Музыка войны - стр. 4
– Ну прости, Леш, просто…
– Вот именно! – ухватилась за его слова Маша. – Красота скучна, бессмысленна. Что на нее глазеть? Перформанс должен быть безобразным, как наш мир, он должен заставлять нас осмысливать все недостатки нашего общества… Он должен быть непонятным, настолько непонятным, чтобы сам сценарист не понимал, что написал, а режиссер – что поставил. Классика вульгарна и банальна в своей красоте. Это вчерашний день, мертвая материя…
Я не знал музыки и не разбирался в ней, почти не разбираюсь и по сей день, потому смутно помню, как объявляли имена композиторов: Моцарта, Грига, Чайковского.
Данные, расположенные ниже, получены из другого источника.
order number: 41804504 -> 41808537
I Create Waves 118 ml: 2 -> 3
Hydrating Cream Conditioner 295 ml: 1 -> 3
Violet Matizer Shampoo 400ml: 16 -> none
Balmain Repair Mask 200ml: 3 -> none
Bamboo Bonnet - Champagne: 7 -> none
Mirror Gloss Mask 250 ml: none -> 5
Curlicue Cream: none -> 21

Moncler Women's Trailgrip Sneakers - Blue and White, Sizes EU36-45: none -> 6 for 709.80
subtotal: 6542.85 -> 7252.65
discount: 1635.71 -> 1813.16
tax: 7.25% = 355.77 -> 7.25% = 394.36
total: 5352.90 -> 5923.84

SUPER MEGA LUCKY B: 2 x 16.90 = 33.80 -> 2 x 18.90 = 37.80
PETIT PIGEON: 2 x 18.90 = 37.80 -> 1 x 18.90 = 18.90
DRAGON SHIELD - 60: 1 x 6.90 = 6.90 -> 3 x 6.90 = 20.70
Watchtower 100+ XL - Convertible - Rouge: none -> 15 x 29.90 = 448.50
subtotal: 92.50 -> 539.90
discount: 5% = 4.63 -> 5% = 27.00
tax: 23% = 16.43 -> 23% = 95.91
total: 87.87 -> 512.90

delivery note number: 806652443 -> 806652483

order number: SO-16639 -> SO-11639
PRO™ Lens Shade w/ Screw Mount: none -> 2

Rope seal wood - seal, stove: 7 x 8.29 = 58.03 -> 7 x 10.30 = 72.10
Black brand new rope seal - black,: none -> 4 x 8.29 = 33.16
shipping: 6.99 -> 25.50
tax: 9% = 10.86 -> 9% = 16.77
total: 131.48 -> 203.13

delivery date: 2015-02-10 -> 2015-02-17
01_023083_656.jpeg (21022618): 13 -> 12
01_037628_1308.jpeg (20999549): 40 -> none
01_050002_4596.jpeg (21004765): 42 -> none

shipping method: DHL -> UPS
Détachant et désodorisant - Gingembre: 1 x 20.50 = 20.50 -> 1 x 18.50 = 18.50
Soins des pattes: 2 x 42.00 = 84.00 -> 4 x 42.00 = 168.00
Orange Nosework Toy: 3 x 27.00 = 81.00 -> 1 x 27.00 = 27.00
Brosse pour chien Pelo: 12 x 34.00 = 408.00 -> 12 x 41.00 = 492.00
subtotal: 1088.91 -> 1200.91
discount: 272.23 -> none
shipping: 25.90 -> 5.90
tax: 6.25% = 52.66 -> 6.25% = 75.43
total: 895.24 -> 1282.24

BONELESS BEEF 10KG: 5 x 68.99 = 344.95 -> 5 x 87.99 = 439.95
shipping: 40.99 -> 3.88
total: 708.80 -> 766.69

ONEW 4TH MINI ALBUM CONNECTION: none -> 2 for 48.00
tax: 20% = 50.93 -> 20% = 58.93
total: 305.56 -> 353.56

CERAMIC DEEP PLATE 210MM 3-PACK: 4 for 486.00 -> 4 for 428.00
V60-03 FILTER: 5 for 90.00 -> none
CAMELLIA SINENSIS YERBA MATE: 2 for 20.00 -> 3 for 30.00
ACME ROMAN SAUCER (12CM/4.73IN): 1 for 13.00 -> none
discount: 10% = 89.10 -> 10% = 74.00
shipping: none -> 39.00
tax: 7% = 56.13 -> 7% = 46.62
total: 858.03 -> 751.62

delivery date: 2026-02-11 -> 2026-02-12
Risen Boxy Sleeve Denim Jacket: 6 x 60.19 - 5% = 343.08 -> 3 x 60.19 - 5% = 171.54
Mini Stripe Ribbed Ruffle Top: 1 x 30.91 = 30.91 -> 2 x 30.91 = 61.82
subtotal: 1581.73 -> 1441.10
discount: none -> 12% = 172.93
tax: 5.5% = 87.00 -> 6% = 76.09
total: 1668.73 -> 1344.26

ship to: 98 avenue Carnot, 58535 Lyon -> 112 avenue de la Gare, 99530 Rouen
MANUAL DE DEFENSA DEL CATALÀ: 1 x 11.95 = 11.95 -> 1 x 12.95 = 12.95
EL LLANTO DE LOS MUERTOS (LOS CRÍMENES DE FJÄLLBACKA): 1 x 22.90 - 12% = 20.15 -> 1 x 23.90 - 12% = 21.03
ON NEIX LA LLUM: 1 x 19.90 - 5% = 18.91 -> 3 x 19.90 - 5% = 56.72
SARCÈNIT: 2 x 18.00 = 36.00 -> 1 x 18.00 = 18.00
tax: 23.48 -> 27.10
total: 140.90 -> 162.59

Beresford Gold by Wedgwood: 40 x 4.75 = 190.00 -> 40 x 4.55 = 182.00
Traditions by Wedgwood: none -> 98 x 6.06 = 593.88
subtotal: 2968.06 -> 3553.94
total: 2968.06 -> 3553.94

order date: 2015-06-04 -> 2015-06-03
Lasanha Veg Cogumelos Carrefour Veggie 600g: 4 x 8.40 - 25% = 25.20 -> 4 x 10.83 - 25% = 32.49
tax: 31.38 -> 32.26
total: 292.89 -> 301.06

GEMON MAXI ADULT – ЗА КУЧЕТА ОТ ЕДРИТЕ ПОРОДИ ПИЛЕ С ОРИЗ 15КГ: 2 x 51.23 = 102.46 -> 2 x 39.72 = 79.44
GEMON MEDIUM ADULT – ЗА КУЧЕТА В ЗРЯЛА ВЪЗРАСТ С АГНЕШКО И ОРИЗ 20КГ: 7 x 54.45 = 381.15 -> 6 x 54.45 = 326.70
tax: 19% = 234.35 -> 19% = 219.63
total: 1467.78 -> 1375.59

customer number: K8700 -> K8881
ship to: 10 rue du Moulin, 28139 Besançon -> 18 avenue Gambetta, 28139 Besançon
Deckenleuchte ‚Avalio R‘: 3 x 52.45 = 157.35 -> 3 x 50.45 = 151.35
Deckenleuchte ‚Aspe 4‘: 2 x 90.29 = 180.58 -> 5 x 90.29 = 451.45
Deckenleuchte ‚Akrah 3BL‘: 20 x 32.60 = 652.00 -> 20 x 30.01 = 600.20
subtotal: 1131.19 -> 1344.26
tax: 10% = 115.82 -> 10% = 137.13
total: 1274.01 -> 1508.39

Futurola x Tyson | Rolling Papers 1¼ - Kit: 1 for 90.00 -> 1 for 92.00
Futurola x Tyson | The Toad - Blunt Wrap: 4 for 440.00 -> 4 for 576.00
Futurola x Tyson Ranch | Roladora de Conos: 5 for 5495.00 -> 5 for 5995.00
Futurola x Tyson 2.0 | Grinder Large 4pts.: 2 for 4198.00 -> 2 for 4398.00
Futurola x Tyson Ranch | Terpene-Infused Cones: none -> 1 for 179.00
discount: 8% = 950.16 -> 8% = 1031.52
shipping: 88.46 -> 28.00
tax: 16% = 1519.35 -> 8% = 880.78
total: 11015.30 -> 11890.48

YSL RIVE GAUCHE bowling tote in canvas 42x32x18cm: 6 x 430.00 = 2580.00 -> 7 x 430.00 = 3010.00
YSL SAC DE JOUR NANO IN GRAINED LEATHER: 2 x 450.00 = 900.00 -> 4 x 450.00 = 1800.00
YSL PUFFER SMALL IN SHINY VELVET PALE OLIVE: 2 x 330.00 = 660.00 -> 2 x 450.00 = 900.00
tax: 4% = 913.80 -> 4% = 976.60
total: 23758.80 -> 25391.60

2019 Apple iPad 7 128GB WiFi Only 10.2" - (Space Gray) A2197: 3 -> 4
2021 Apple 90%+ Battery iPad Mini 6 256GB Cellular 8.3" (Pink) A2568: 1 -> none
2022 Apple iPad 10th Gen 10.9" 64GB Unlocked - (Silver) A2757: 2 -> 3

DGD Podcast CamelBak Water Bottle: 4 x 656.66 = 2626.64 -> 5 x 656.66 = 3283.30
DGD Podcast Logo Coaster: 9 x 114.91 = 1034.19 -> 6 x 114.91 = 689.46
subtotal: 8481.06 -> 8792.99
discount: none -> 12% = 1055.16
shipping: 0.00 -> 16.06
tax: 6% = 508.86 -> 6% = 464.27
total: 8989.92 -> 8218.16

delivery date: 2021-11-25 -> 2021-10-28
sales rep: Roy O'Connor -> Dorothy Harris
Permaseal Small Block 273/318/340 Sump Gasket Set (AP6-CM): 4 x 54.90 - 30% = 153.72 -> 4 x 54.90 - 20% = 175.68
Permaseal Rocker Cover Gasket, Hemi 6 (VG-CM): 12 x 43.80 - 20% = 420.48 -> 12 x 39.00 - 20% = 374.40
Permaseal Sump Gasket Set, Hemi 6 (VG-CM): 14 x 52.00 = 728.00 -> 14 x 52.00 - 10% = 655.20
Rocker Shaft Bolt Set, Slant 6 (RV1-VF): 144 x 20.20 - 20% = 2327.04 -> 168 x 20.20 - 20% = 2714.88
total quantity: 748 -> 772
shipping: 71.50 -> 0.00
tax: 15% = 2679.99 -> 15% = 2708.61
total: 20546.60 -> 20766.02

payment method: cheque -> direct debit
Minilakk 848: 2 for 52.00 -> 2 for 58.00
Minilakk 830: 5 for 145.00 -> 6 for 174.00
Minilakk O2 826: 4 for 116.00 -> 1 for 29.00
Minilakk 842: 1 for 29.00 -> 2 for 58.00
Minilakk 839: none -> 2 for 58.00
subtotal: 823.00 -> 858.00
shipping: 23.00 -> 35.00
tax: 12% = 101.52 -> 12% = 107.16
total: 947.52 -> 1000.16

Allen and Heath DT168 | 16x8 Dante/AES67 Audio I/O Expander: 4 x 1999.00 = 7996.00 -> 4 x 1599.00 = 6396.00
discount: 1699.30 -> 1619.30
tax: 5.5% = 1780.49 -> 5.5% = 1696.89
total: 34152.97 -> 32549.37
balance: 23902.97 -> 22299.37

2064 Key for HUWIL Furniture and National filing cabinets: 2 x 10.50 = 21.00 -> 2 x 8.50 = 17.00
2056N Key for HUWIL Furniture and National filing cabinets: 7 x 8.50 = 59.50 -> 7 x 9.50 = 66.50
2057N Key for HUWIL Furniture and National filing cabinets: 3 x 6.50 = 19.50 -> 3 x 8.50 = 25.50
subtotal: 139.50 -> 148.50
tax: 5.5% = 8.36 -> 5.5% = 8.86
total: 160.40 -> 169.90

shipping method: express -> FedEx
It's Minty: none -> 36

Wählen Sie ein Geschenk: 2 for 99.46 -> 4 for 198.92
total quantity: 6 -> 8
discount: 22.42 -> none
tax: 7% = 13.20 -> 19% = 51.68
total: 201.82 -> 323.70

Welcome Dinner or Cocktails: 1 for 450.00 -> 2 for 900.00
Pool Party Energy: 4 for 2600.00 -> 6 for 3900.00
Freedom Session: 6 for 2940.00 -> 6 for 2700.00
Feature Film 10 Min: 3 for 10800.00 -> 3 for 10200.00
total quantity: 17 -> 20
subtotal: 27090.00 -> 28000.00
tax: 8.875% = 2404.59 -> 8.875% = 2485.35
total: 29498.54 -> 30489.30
Но я помню, будто вижу наяву, что с того самого мгновения, как скрипачка взмахнула смычком и из-под него разлились первые звуки, неожиданно для самого себя, я уже не в силах был отвести от нее взгляд.
На исполнительнице была нежно-розовая, воздушная юбка из множества прозрачных слоев ткани, она закрывала ей колени, скромный черный верх с коротким рукавом особенно выделял тонкую талию, длинные темно-русые волосы ее были распущены, но они не мешали ей, не закрывали прекрасного, чуть удлиненного лица, на котором горели огромные глаза, обрамленные тонкими бровями, поднятыми настолько высоко, что они придавали ей выражение застывшего изумления и какого-то удивительного состояния одухотворения.
Взгляд ее был настолько чист, настолько прозрачен и свободен от всякого лукавства, игривости, кокетства, что даже недостаток лица – его продолговатость – быстро рассеивался, забывался и казался даже наоборот достоинством ее внешности, придававшим ей изюминку.
Не знаю, что за волшебство произошло на сцене в тот день, но невесомые звуки заворожили меня, как заворожил прекрасный локоток, двигавшийся в такт мелодии, как заворожила воздушная юбка, колыхавшаяся вслед за ним. Вся она словно была соткана из неземной материи, вся она устремлялась в недостижимую высь, которой и была порождена, в нее она и влекла меня, закручивая в своем ошеломляющем вихре. Я ничего более не хотел знать, слушать, хотел только бесконечно долго внимать ей и ее музыке. Разумом можно было полагать все, что угодно: считать классику устаревшей, непонятной, несогласной со временем – но вот я был в этом изысканном зале и более не владел собой, лишь отдавался течению восхитительной музыки и волнующим переливам струн; казалось, я навсегда лишился былого душевного покоя.
В тот вечер я долго стоял у выхода, надеясь поймать Екатерину – так звали выступавшую на сцене девушку. Стоял поздний вечер, но еще было по-летнему светло, и алый шар солнца застрял где-то за невысокими старинными домами, вдали, у кромки небосвода. Лишь багровые отсветы, в лазурном небе, как волны, исходившие от него, напоминали о неумолимой убыли дня. Вокруг сквера, в самом сквере и вдоль улицы сновали туда-сюда чудаковатые люди, безостановочно ездили такси и дорогие иномарки.